▶ ABOUT THIS EXERCISE:
From the line containing "padding: 2px 6px;" through the last line of the data, both ends included, write out every line exactly; omit the pictures.

▶ RECORDED DATA:
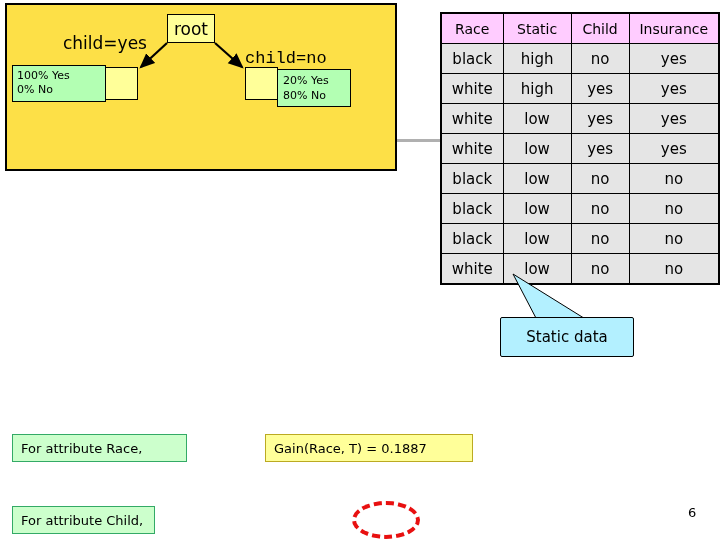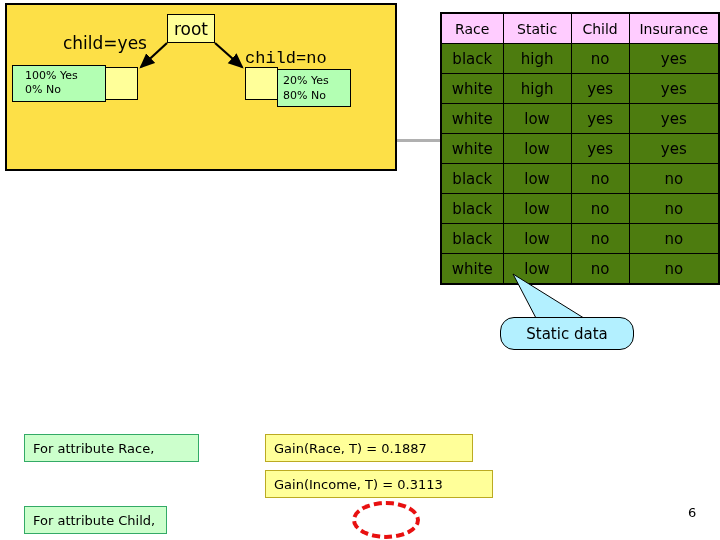--- a/index.html
+++ b/index.html
@@ -131,7 +131,7 @@
     padding: 2px 6px;
   }
   #data-table td {
-    background: #4d7c0f;
+    background: #e5e5e5;
     font-size: 15px;
     height: 29px;
     padding: 0 6px;

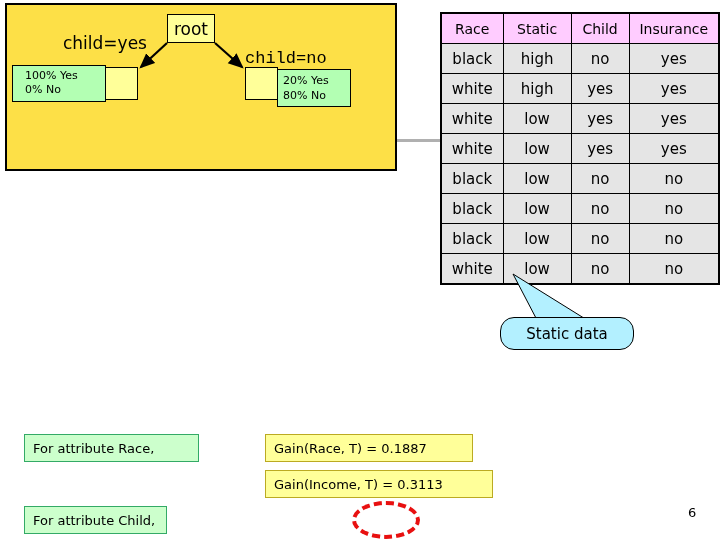--- a/index.html
+++ b/index.html
@@ -62,7 +62,7 @@
     top: 60px;
     width: 94px;
     height: 37px;
-    padding: 3px 0 0 12px;
+    padding: 3px 0 0 4px;
     font-size: 11px;
     line-height: 14px;
   }

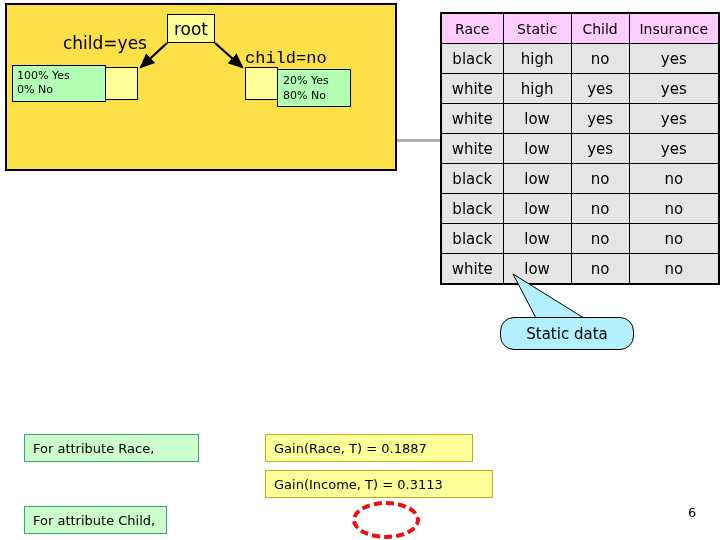--- a/index.html
+++ b/index.html
@@ -160,10 +160,10 @@
     left: 5px;
     top: 45px;
     width: 134px;
-    height: 33px;
+    height: 40px;
     background: #b3f0ff;
     border: 1px solid #000000;
-    border-radius: 14px;
+    border-radius: 2px;
     box-sizing: border-box;
     display: flex;
     align-items: center;

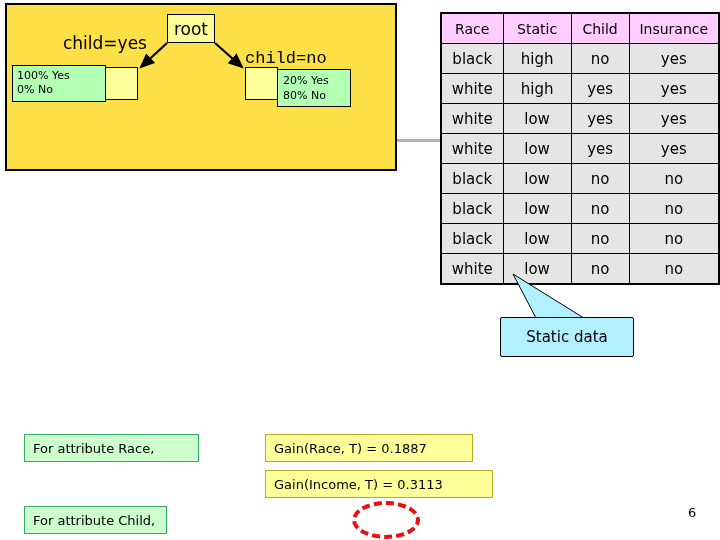--- a/index.html
+++ b/index.html
@@ -189,7 +189,6 @@
     padding-left: 8px;
     font-size: 13px;
     white-space: nowrap;
-    margin-left: 12px;
   }
   .attr-gain {
     position: absolute;

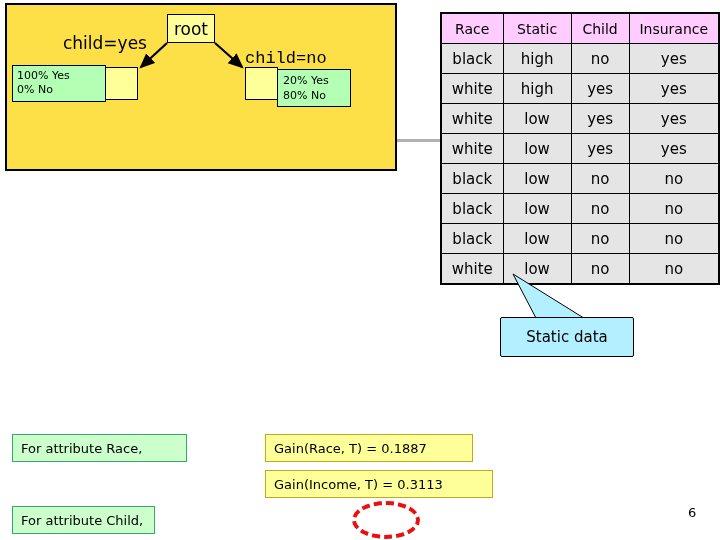--- a/index.html
+++ b/index.html
@@ -353,7 +353,6 @@
 </div>
 
 <div class="attr-row" id="attr-row-1">
-  <div class="attr-gain">Gain(Income, T) = 0.3113</div>
 </div>
 
 <div class="attr-row" id="attr-row-2">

▶ RESPONSE:
     padding: 2px 6px;
   }
   #data-table td {
-    background: #4d7c0f;
+    background: #e5e5e5;
     font-size: 15px;
     height: 29px;
     padding: 0 6px;

--- a/index.html
+++ b/index.html
@@ -62,7 +62,7 @@
     top: 60px;
     width: 94px;
     height: 37px;
-    padding: 3px 0 0 12px;
+    padding: 3px 0 0 4px;
     font-size: 11px;
     line-height: 14px;
   }

--- a/index.html
+++ b/index.html
@@ -160,10 +160,10 @@
     left: 5px;
     top: 45px;
     width: 134px;
-    height: 33px;
+    height: 40px;
     background: #b3f0ff;
     border: 1px solid #000000;
-    border-radius: 14px;
+    border-radius: 2px;
     box-sizing: border-box;
     display: flex;
     align-items: center;

--- a/index.html
+++ b/index.html
@@ -189,7 +189,6 @@
     padding-left: 8px;
     font-size: 13px;
     white-space: nowrap;
-    margin-left: 12px;
   }
   .attr-gain {
     position: absolute;

--- a/index.html
+++ b/index.html
@@ -353,7 +353,6 @@
 </div>
 
 <div class="attr-row" id="attr-row-1">
-  <div class="attr-gain">Gain(Income, T) = 0.3113</div>
 </div>
 
 <div class="attr-row" id="attr-row-2">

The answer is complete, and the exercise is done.